Deng Jie, Zhuang Guang-Lun, Peng Wen-Lin, Zhou Can-Quan, Li Jie, Liang Xiao-Yan, Deng Ming-Fen, Zeng Yan-Hong, Sun Hong-Yu
Reproductive Medical Center, 1st Affiliated Hospital, Sun Yat-sen University, Guangzhou 510080, China.
Zhonghua Yi Xue Za Zhi. 2005 Mar 30;85(12):811-5.
To develop single-cell multiplex nested polymerase chain reaction (PCR) assays for preimplantation genetic diagnosis (PGD) in couples at risk of having child with beta-thalassemia.
Primers were designed and synthesized according to the documented mutation sites common among Chinese. Venous blood was collected from 4 pairs of husband and wife, all heterozygotes for beta-thalassemia, and underwent multiple nested PCR. Intraooplasmic sperm injection and mechanical bio psy was used to obtain single blastomere. Multiplex nested PCR was used to detect the CD41-42 mutation and the closely linked polymorphic marker, HumTHO1 gene or CD41-42, CD41-28, IVSII654 mutation and HumTHO1 gene in the single blastomeres from four clinical PGD cycles. The normal embryos with high scores capable of continuing to divide were transplanted into the uteri. The process of gestation was observed.
200 lymphocytes were amplified by nested PCR. The average amplification rate of the most common 16 beta-thalassemia mutations in Chinese population was 91.3% and the average rate of allele drop out for different sites was 17.0% without differences between any 2 sites. During the 4 PGD cycles 33 embryos underwent bioassay with a success rate of 100%. 33 blastomeres were obtained to undergo PCR, of which 30 were successfully amplified with an amplification rate of 90.9%. Explicit diagnosis was obtained in 26 of the 30 embryos: 7 normal homozygotes, 11 heterozygotes, and 8 abnormal or complex heterozygotes. One or more embryos were transferred back into the uteri of the 4 women and clinical pregnancy occurred in one woman. Five weeks after the implantation B-mode ultrasonography showed monocyesis, and in the 17th week of gestational period paracentesis of cord blood showed normal homozygote. At last a normal female infant confirming the PGD result had been born, which was the first reported unaffected pregnancy resulting from PGD using multiplex nested PCR for couples as beta-thalassemia gene carriers.

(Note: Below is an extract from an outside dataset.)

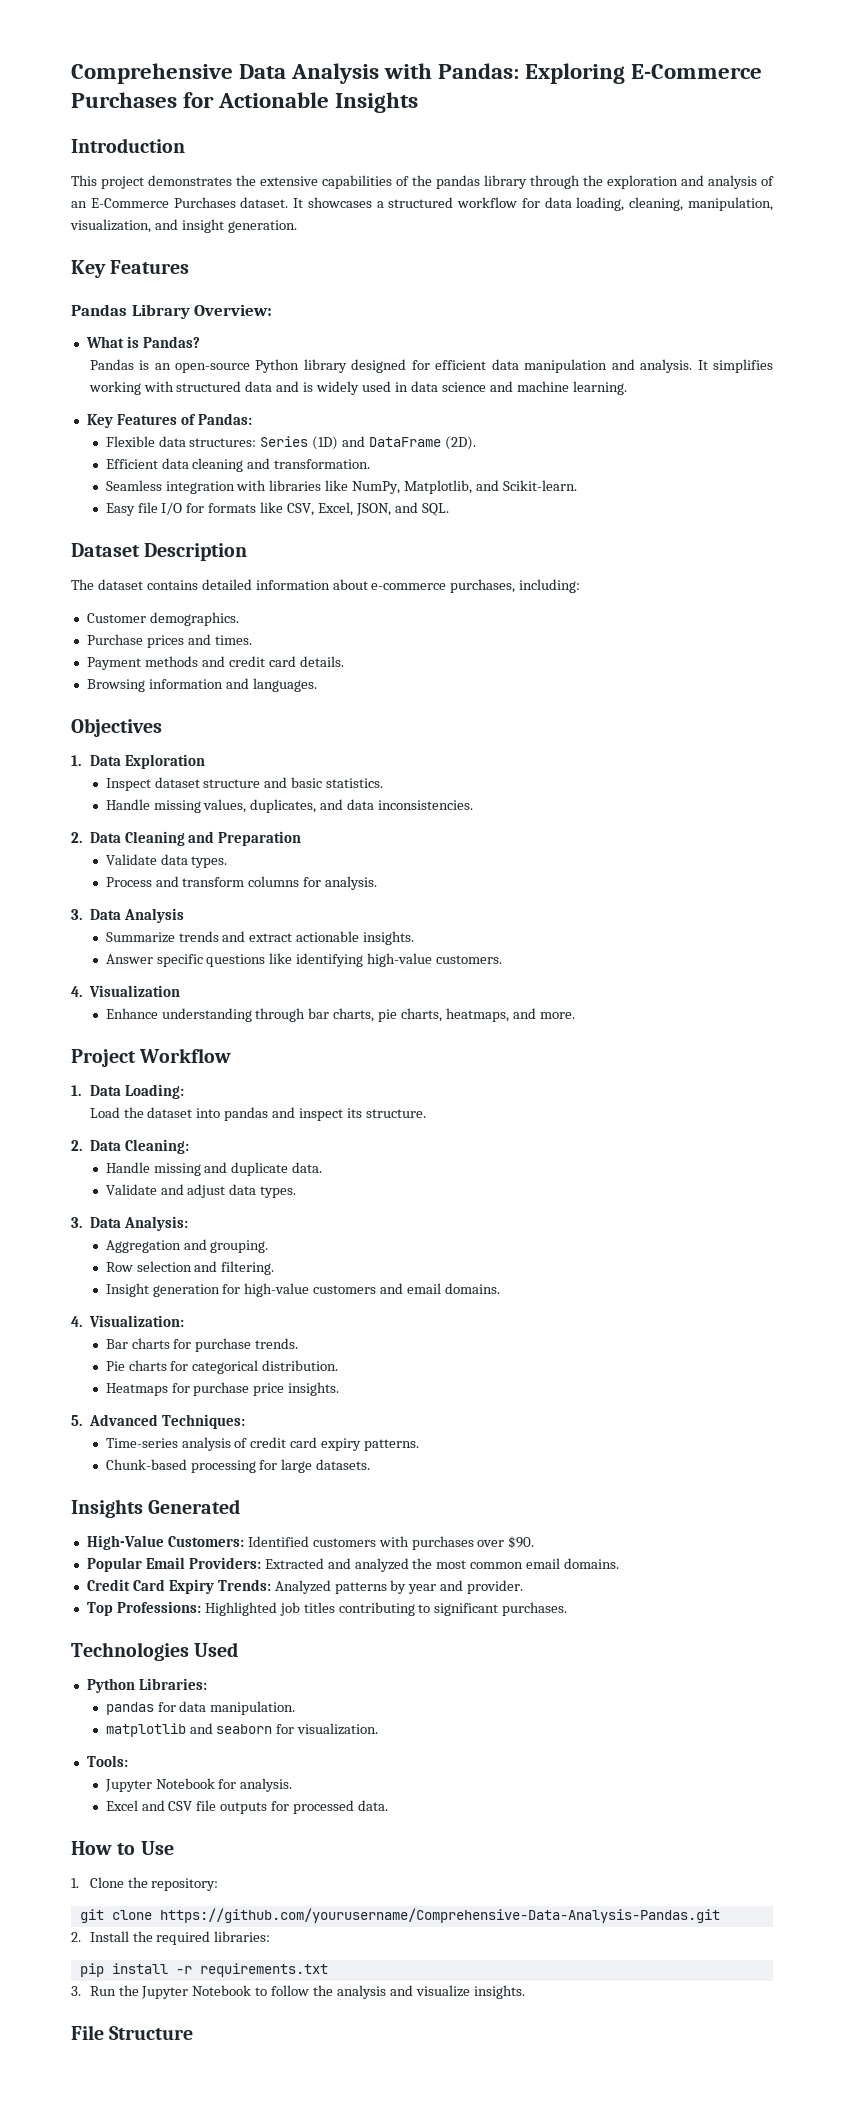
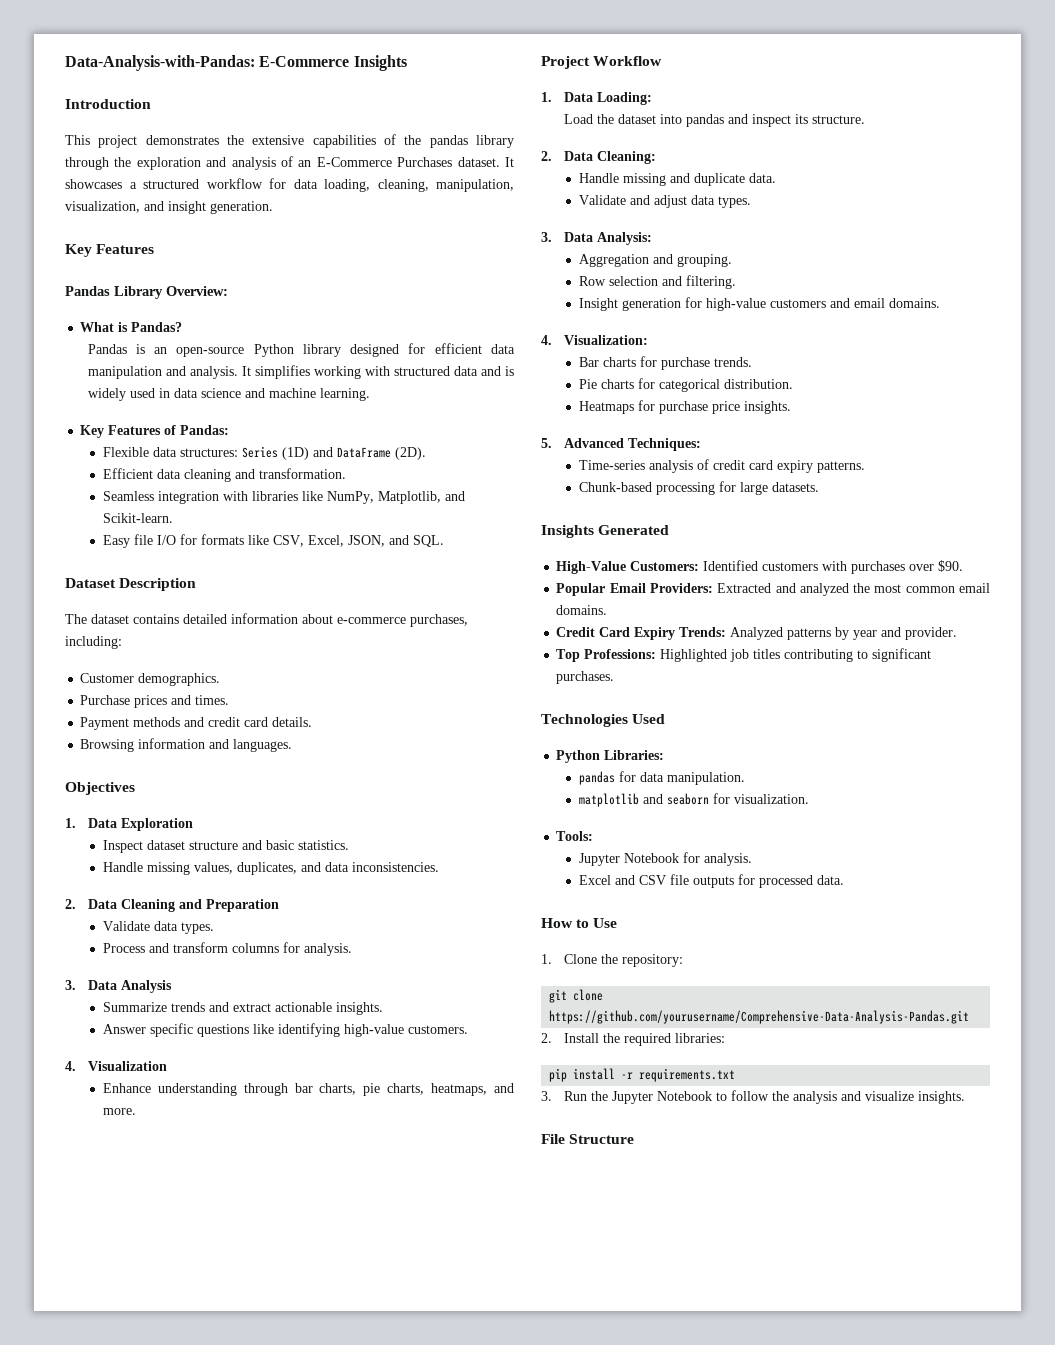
- Comprehensive Data Analysis with Pandas: Exploring E-Commerce Purchases for Actionable Insights
+ Data-Analysis-with-Pandas: E-Commerce Insights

The results of diagnosis for embryo all corresponded to those for blastomere. The average ADO rate of blastomere was 13.3% (4/30).
PGD using multiplex nested PCR, as an alternative to prenatal diagnosis, is a reliable and effective way to help couples-carriers of pathogenetic genes to get a healthy baby.

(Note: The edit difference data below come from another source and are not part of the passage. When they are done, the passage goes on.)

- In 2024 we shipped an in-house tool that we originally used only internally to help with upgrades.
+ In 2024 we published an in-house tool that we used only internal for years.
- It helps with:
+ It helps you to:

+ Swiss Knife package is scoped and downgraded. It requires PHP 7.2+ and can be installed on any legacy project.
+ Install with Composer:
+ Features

为有生育β地中海贫血患儿风险的夫妇开发用于植入前遗传学诊断(PGD)的单细胞多重巢式聚合酶链反应(PCR)检测方法。
根据中国人群中常见的已记录突变位点设计并合成引物。从4对夫妻(均为β地中海贫血杂合子)采集静脉血,进行多重巢式PCR。采用卵胞浆内单精子注射和机械活检获取单个卵裂球。运用多重巢式PCR检测4个临床PGD周期单个卵裂球中的CD41-42突变及紧密连锁的多态性标记HumTHO1基因,或CD41-42、CD41-28、IVSII654突变及HumTHO1基因。将能够继续分裂的高分正常胚胎移植入子宫,观察妊娠过程。

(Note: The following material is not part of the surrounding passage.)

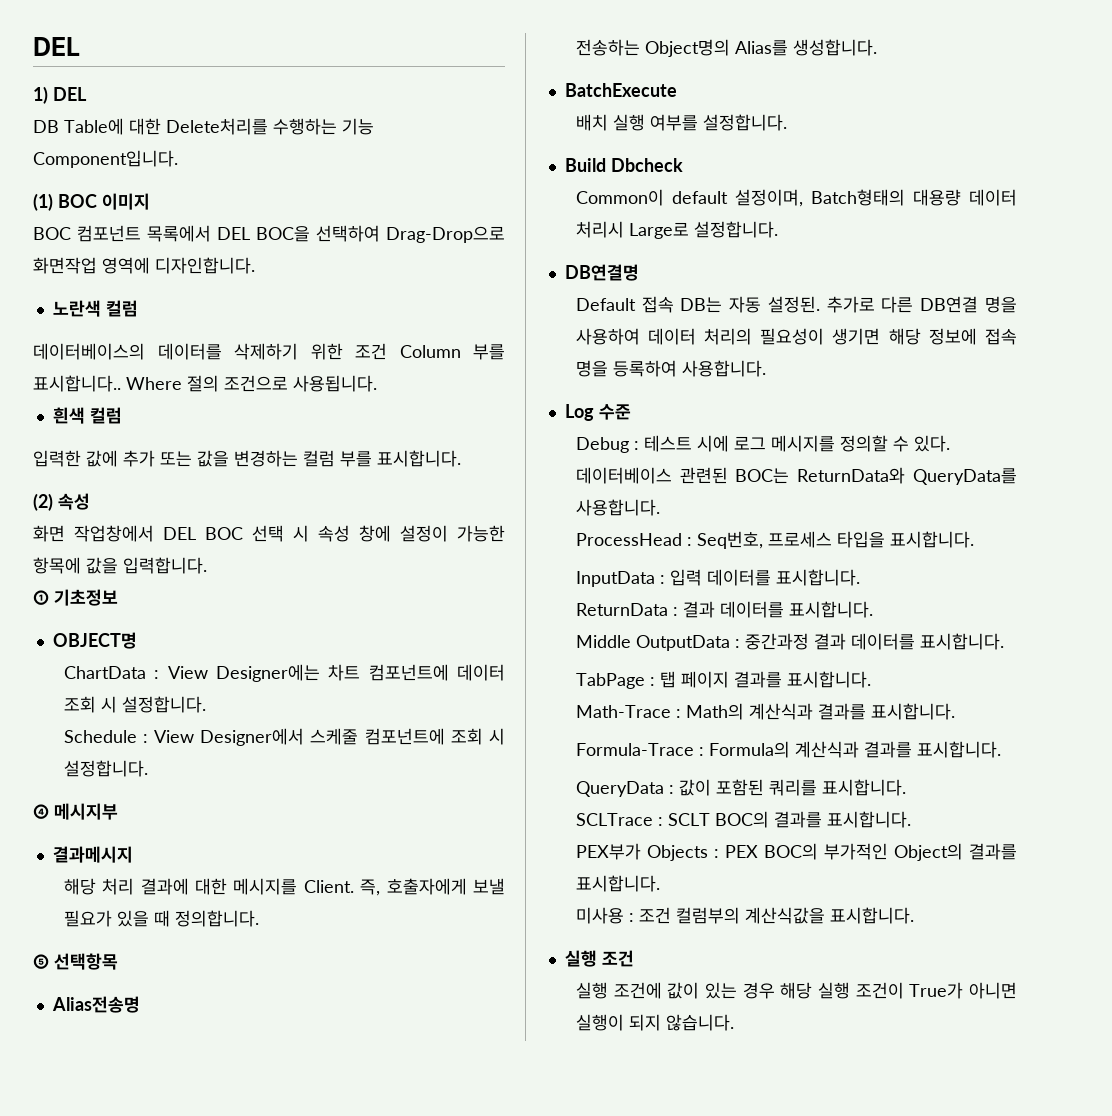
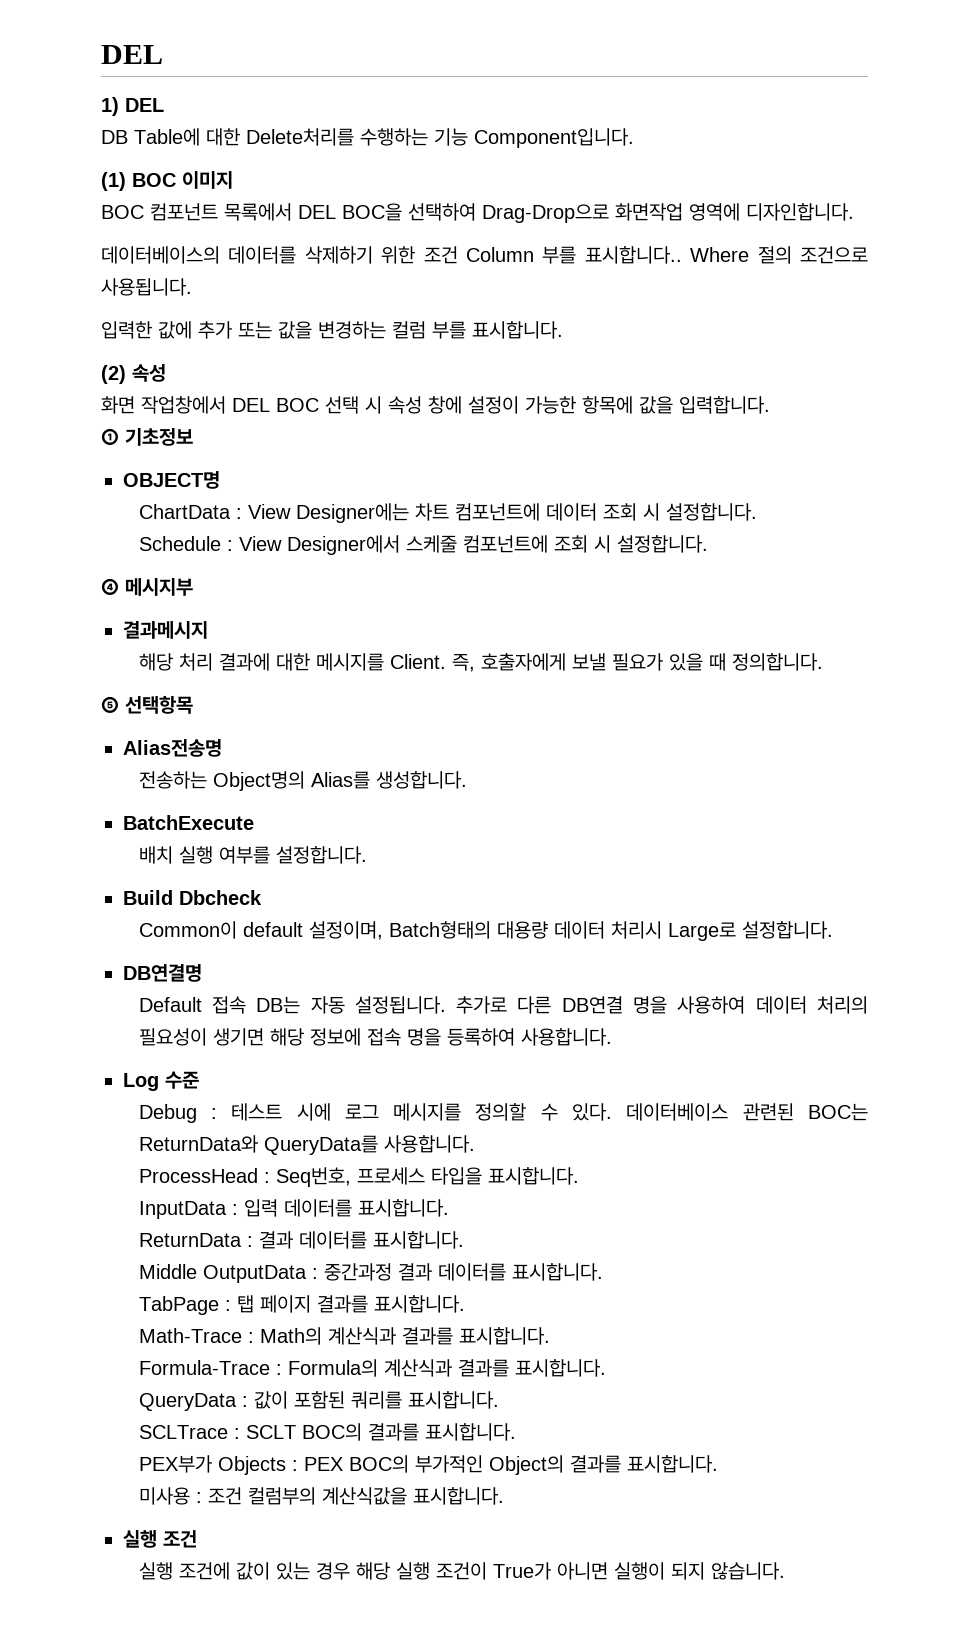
- 노란색 컬럼
- 흰색 컬럼
- Default 접속 DB는 자동 설정된.
+ Default 접속 DB는 자동 설정됩니다.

通过巢式PCR扩增出200个淋巴细胞。中国人群中最常见的16种β地中海贫血突变的平均扩增率为91.3%,不同位点的平均等位基因脱扣率为17.0%,任意两个位点之间无差异。在4个PGD周期中,33个胚胎接受活检,成功率为100%。获取33个卵裂球进行PCR,其中30个成功扩增,扩增率为90.9%。30个胚胎中有26个得到明确诊断:7个正常纯合子,11个杂合子,8个异常或复杂杂合子。将一个或多个胚胎移植回4名女性子宫,1名女性临床妊娠。着床后5周B超显示单胎妊娠,妊娠17周时脐带血穿刺显示正常纯合子。最终一名正常女婴出生,证实了PGD结果,这是首次报道的使用多重巢式PCR对β地中海贫血基因携带者夫妇进行PGD获得的未受影响妊娠。胚胎诊断结果与卵裂球诊断结果一致。卵裂球的平均ADO率为13.3%(4/30)。
使用多重巢式PCR的PGD作为产前诊断的替代方法,是帮助致病基因携带者夫妇获得健康婴儿的可靠且有效途径。